[Task to carry out]
Whenever a line in the entries includes the word "bdbdbd", copy that line out.

[Given entries]

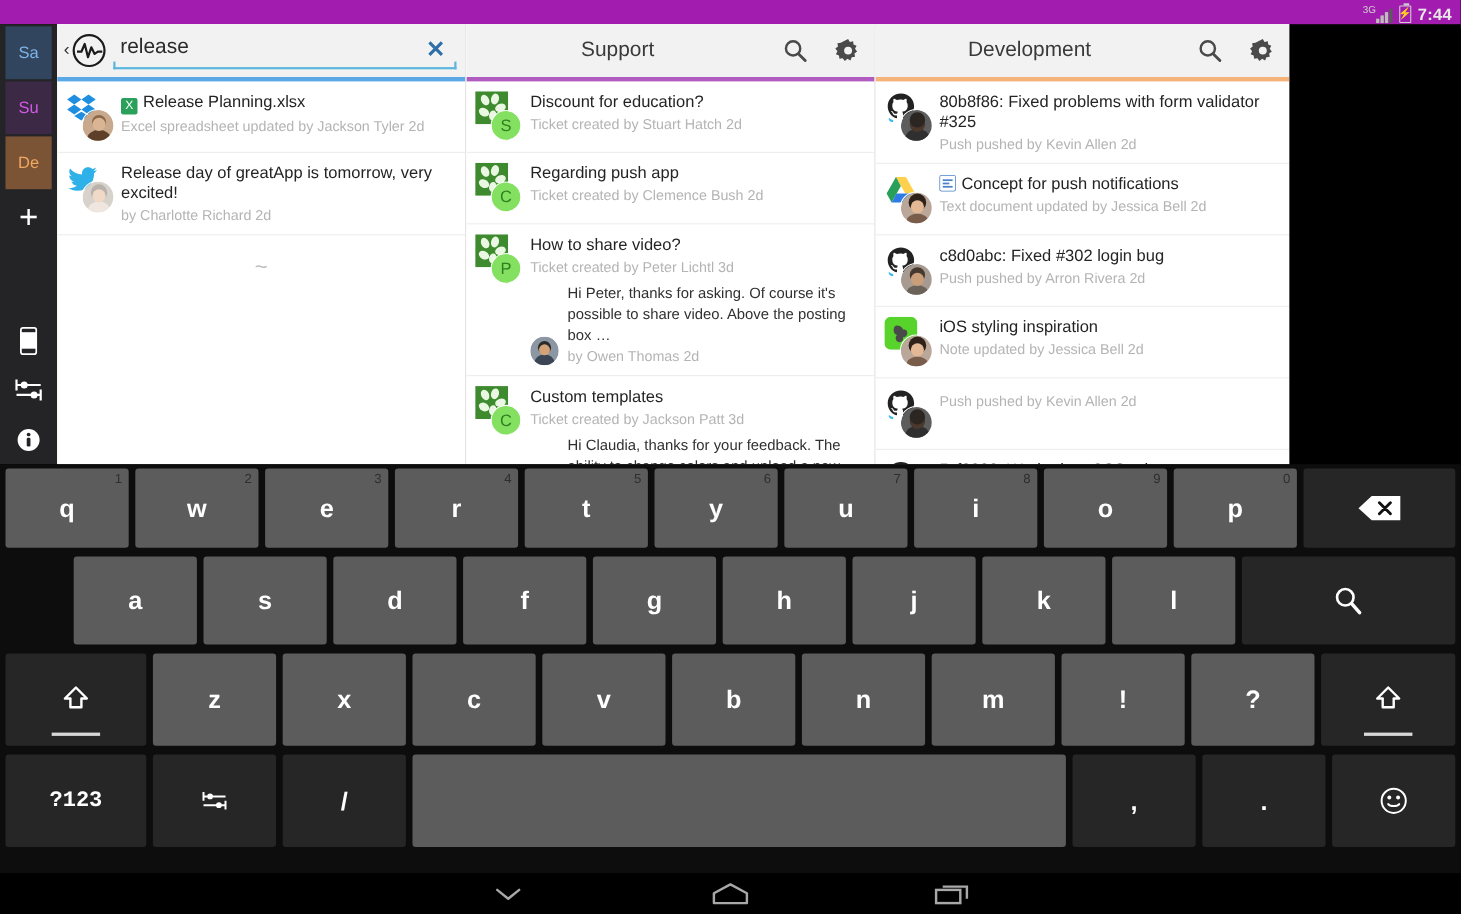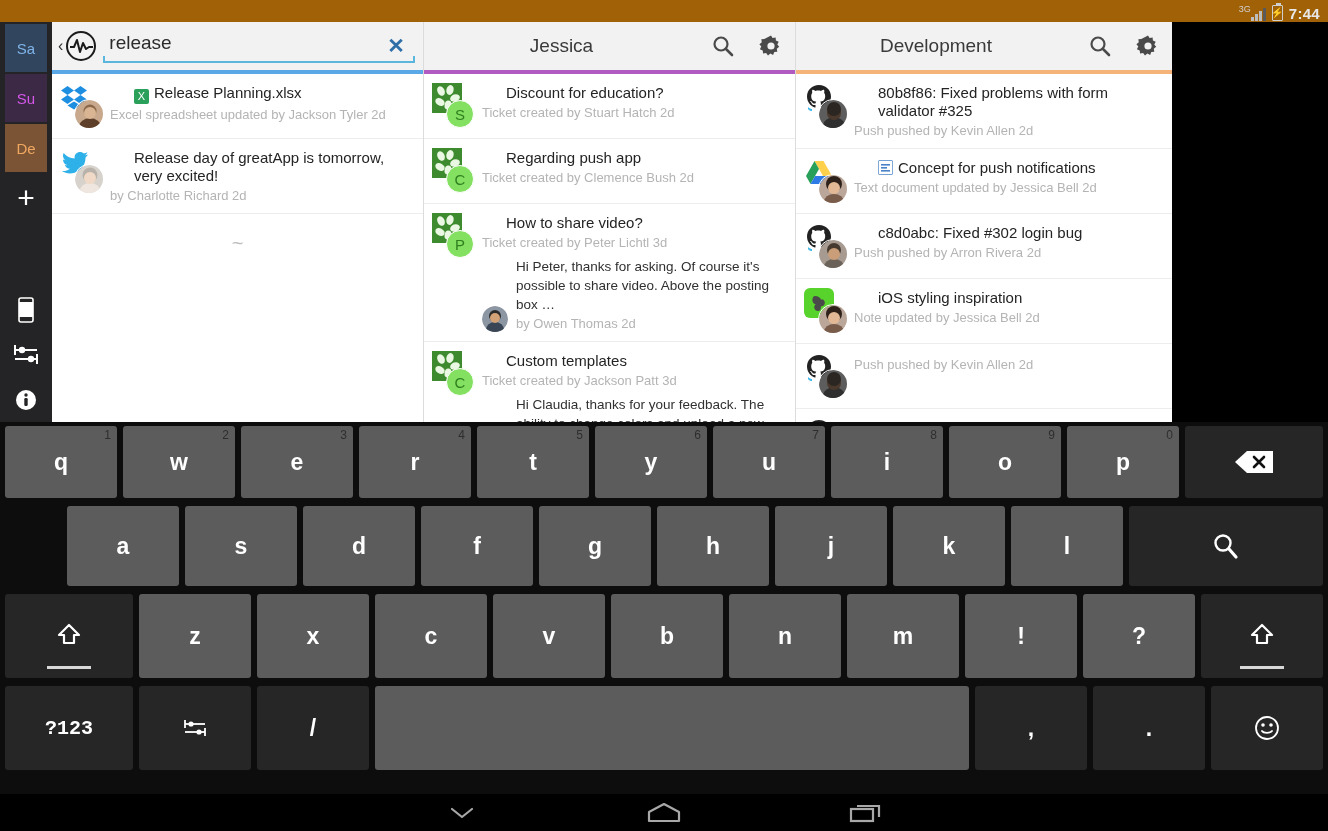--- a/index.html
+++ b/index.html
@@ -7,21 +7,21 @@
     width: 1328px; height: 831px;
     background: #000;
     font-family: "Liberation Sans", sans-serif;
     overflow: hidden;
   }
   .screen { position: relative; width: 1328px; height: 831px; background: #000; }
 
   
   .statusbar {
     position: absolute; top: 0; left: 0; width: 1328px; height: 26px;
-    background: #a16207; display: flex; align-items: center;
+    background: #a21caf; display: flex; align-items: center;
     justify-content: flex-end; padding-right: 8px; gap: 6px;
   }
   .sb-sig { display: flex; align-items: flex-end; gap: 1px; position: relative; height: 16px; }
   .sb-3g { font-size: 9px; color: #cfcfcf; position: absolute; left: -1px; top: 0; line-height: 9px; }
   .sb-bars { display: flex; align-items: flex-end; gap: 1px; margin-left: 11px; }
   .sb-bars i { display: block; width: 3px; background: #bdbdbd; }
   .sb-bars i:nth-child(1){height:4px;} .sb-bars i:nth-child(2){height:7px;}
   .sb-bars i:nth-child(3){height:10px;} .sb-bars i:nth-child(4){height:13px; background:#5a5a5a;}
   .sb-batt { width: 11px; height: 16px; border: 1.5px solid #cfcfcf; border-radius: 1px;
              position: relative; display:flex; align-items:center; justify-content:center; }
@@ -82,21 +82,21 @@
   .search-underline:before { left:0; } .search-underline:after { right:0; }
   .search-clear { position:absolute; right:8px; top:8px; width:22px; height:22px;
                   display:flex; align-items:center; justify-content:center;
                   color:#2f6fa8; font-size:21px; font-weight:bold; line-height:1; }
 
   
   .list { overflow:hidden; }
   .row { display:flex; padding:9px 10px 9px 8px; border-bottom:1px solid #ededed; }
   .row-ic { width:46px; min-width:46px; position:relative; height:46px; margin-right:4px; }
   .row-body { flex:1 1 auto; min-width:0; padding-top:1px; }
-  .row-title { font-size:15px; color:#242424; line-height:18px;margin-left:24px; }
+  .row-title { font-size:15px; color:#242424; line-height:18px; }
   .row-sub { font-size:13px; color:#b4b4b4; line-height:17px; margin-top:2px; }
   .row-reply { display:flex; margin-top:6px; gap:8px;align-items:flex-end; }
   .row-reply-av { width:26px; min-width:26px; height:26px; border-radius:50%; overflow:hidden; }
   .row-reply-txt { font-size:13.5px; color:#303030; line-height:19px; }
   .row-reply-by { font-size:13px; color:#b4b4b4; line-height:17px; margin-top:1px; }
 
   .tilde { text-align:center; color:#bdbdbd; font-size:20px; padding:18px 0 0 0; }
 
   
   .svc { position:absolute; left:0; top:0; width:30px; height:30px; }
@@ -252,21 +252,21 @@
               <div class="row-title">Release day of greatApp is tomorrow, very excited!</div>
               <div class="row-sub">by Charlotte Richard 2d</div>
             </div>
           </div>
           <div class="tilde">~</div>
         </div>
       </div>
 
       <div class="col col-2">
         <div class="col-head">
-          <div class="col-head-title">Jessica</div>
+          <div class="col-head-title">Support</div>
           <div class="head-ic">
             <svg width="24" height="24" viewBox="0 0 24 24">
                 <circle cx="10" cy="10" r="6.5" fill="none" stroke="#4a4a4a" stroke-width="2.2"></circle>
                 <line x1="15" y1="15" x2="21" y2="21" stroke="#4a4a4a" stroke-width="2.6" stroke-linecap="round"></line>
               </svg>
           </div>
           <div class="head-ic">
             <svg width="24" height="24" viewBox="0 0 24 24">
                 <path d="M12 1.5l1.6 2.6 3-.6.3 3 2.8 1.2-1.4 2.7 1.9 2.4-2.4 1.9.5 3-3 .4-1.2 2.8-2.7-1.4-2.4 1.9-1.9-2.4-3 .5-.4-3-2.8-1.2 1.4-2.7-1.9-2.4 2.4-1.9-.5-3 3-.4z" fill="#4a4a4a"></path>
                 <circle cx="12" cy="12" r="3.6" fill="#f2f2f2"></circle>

[Problem solution]
   .sb-bars i { display: block; width: 3px; background: #bdbdbd; }
   .tilde { text-align:center; color:#bdbdbd; font-size:20px; padding:18px 0 0 0; }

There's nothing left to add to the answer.